Affiliation:
1. University Escuela Superior Politécnica de Chimborazo sede-Orellana, Ecuador.
Abstract
The primary objective of this research was to enhance cocoa production and quality in tropical countries, such
as Latin America and Africa, where cocoa cultivation plays a pivotal role in the economy of rural communities.
The primary challenge addressed in this study was moniliasis, a fungal disease that affects cocoa fruits and
leads to a significant decline in crop production and quality. A multidisciplinary approach was employed to
tackle this issue, combining sensors, MongoDB Compass databases, Progressive Web Applications (PWAs),
and predictive models.
A research methodology incorporating predictive analysis techniques, particularly the logistic regression
method, was utilized to achieve early detection and efficient management of moniliasis. Data collection instruments included sensors monitoring vital environmental factors like humidity and temperature alongside
MongoDB Compass databases for storing and managing the gathered data. Furthermore, a PWA was developed for real-time data collection and analysis.

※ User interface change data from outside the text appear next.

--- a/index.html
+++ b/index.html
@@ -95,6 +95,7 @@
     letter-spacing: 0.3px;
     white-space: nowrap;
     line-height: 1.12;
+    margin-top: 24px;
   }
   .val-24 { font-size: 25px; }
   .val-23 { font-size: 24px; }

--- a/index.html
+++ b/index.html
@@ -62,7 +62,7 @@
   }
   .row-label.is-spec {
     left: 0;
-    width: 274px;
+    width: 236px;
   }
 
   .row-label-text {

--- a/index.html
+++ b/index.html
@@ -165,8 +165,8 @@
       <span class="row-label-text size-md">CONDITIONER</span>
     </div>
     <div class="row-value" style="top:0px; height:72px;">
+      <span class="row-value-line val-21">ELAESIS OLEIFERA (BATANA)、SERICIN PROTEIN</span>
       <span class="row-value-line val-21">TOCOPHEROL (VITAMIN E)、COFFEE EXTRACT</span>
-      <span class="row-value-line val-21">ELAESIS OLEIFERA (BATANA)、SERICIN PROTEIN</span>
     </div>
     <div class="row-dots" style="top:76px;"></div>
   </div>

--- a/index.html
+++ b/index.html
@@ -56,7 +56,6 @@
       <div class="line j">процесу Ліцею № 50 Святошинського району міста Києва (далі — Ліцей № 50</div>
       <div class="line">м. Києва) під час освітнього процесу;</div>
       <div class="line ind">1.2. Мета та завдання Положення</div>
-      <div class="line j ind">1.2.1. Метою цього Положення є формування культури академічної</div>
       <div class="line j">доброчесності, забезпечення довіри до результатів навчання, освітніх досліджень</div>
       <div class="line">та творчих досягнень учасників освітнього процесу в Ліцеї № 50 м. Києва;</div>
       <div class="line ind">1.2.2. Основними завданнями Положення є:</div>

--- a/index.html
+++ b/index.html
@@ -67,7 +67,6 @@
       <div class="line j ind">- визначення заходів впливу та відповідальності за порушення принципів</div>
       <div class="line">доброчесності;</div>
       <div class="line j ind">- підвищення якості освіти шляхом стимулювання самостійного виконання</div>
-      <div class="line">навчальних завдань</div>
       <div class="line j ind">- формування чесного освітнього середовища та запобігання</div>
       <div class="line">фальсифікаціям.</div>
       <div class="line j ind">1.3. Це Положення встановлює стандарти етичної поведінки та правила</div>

The results of implementing this sensor-based tool in cocoa cultivation were highly effective. Early detection
of moniliasis allowed for more precise preventive and corrective measures, resulting in a significant improvement in cocoa production and quality. These results were substantiated with concrete data demonstrating the
tool's efficacy.
Keywords: Data Prediction: Models and Applications; Efficient MongoDB Database Management; HighQuality Cocoa; Moniliasis: Treatment and Prevention; Progressive Web Apps (PWA): User Experience.